The Lake of Dead Languages
- Author: Carol Goodman
- Cover artist: Mats Widén/Photonica
- Language: English
- Genre: Mystery
- Publisher: Ballantine Books
- Publication date: January 2002
- Publication place: USA
- Media type: Book
- Pages: 390
- ISBN: 0-345-45089-2

= The Lake of Dead Languages =

2002 novel by Carol Goodman

The Lake of Dead Languages is the 2002 mystery debut novel of writer Carol Goodman, who won the Hammett Prize for her 2004 book The Seduction of Water.

==Synopsis==

Jane Hudson left the Heart Lake School for Girls after the mysterious suicide of her roommates. Now, 20 years later, she is returning as the new Latin teacher, only to experience an eerie repeat of those past incidents.

==Reception==
The Lake of Dead Languages received mixed reviews.

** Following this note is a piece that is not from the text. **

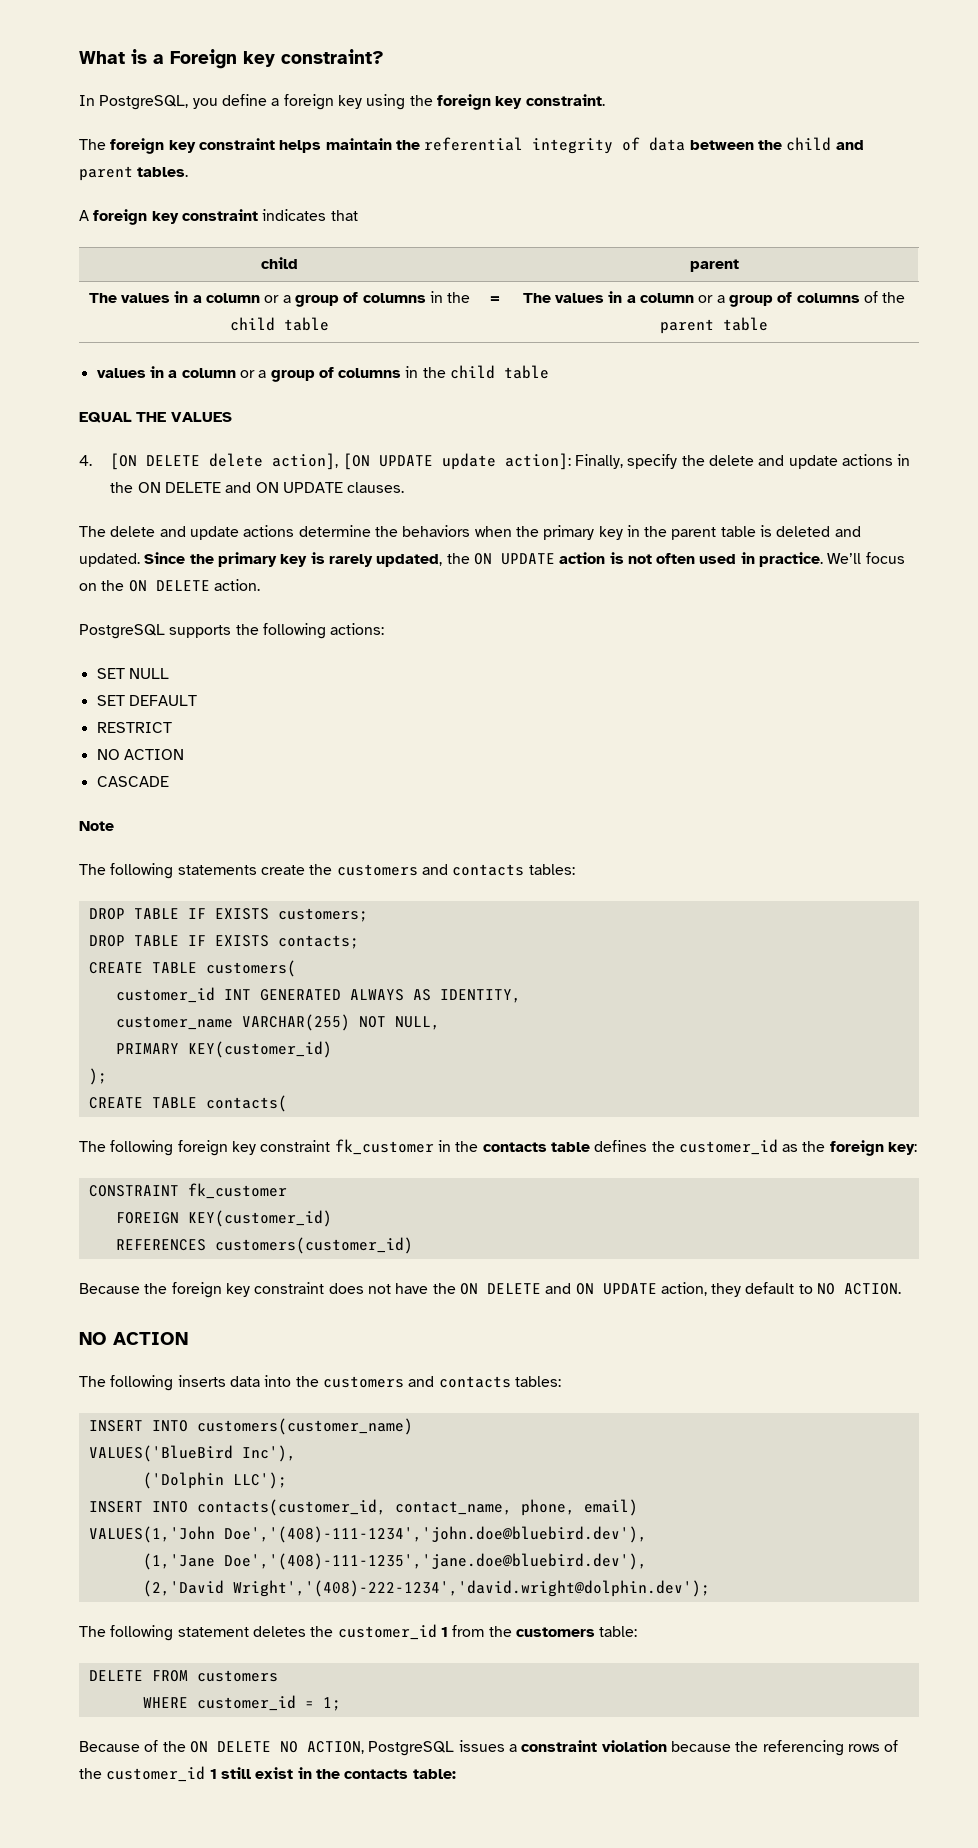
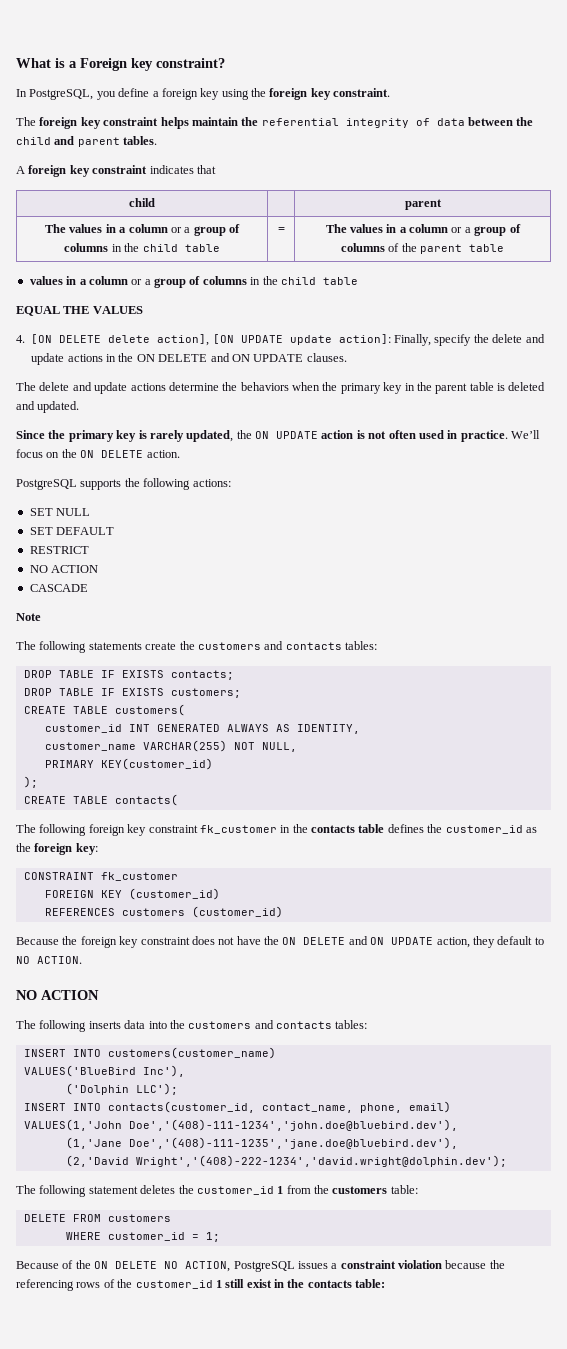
(140, 560) none -> (80, 407) //
[277,908,368,922] [88,935,359,949] customers; // DROP TABLE IF EXISTS contacts; -> [170,670,234,680] [23,688,241,698] contacts; // DROP TABLE IF EXISTS customers;
[187,1210,332,1227] KEY(customer_id) -> [100,888,220,900] KEY (customer_id)
[214,1237,413,1254] customers(customer_id) -> [121,906,283,918] customers (customer_id)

The Boston Globe called it "a gothic and elegant page turner, made more believable by Jane's even and balanced narration," and The Denver Posts reviewer called it "a book that needs the roar of a fire to ward off its psychic chill." On the other hand, Kirkus Reviews called it "a gothic, unconvincing debut replete with incest, homoeroticism, and murder," and "[t]rash, despite the highfalutin Latin and classic references—and not very sexy trash at that;" noting "the manufactured logic" of Jane's return to Heart Lake, given her history there.